EDIT - Oh yeah, this sign cutting/painting is only a small part of the overall job I am doing for her so I can't just walk away from it... but I want to be able to do it to the best of my ability and to her specs.

Thanks in advance.


----------



## SgtBaldy (Jul 14, 2006)

You can use 123, but for proper adhesion to any pt wood it is best to let it dry out first. 90 days minimum.

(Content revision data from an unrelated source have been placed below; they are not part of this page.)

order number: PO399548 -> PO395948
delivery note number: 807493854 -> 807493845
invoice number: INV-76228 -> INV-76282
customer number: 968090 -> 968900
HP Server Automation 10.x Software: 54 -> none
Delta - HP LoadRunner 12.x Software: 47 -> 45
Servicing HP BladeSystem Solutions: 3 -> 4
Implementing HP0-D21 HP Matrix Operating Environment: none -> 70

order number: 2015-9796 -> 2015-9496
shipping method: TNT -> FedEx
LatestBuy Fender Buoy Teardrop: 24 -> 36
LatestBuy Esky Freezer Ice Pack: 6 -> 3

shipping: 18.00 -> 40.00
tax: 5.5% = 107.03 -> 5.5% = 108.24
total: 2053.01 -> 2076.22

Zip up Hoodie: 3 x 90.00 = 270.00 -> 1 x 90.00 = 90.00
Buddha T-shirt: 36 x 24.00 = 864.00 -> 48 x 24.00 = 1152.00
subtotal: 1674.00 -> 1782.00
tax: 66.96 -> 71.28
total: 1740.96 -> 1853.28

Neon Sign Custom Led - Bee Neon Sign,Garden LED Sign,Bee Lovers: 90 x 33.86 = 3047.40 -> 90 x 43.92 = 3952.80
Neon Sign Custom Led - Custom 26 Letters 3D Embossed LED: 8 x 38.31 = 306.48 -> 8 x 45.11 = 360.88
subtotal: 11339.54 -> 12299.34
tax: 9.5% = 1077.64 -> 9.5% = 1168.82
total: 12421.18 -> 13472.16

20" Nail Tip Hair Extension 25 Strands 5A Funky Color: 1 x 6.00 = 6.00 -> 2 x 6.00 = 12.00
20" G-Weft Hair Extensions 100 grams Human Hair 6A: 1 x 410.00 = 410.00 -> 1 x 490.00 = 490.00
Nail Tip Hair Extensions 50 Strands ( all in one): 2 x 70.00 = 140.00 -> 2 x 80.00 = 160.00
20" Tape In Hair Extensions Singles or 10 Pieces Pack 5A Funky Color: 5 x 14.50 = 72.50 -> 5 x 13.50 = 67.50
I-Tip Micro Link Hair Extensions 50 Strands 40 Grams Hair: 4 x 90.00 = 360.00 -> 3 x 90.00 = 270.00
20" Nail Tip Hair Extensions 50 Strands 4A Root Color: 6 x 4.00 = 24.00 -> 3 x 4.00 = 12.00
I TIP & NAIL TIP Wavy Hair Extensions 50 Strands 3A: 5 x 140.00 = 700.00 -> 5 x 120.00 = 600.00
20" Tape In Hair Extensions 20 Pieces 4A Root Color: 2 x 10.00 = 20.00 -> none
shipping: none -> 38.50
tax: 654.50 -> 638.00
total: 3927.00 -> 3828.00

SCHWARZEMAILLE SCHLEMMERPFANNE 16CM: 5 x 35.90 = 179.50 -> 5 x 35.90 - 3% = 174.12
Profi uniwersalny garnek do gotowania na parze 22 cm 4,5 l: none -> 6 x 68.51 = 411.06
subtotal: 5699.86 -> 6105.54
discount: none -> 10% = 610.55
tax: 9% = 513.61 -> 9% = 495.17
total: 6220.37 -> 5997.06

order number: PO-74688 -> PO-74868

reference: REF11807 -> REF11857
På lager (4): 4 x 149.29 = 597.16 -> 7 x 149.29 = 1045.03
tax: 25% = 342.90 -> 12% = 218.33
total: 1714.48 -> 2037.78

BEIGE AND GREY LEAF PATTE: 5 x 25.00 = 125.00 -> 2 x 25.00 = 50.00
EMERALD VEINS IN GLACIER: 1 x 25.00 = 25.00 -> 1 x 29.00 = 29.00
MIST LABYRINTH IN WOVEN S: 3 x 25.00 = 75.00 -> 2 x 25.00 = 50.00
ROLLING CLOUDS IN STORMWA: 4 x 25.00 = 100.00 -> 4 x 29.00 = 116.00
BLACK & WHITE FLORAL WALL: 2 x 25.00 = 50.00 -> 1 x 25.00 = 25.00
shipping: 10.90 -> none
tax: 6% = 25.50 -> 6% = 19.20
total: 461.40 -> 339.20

If you can't wait for that then try bin shellac by zinser as your primer and then keep your fingers crossed.


----------



## LennyV-NHSNOLA (Nov 22, 2006)

Hmmmm.. should I go with a non PT plywood and count on the primer and paint to seal the wood from the elements? Maybe still use the Bin Shellac as the primer?


----------



## profinish (Oct 7, 2005)

What ever you use be sure all sides are seald very well especialy the edges...


----------



## BMAN (Aug 21, 2006)

Do not use shellac based primer. It says right on the can that it should not be used in moist situations.It will bubble up. Find an exterior Kills primer. It has to be sealed with oil or the copper in the PT will bleed green through the paint.


----------



## slickshift (Jun 14, 2005)

I use BM's alkyd (oil) primer on PT
And I really suggest letting it dry out for a few months first
(regardless of what the lumber producers instructions say)


----------



## Richard (May 21, 2006)

LennyV-NHSNOLA said:


> I've never painted brand spanking new treated exterior plywood


...either have we :thumbsup: 

--slick is right on about letting it dry or making sure it's dry...I personally would use BIN and then maybe an oil primer for coverage


----------



## copusbuilder (Nov 8, 2005)

When I had billboards we used treated wood and used a latex primer and it worked fine. 
We were going to use marine grade plywood but these were a couple of signs that were not going to be up more than two years.


----------



## Danahy (Oct 17, 2006)

The company that wrapped my vehicle (old vehicle), calls me in a pinch when they need someone to prime the posts on some of the larger signs they make. They insisted that I use only Zinsser Oil Cover Stain - so I did. 5 years ago was the first one, and it's still holding up nicely.


----------



## LennyV-NHSNOLA (Nov 22, 2006)

Whew.. not much of a consensus on this one. I think I'm going to go with the non-PT plywood and several coats of primer/paint as something to protect the wood from the weather. I'll explain this to the owner and maybe keep the PT plywood I already bought to let it dry out just in case.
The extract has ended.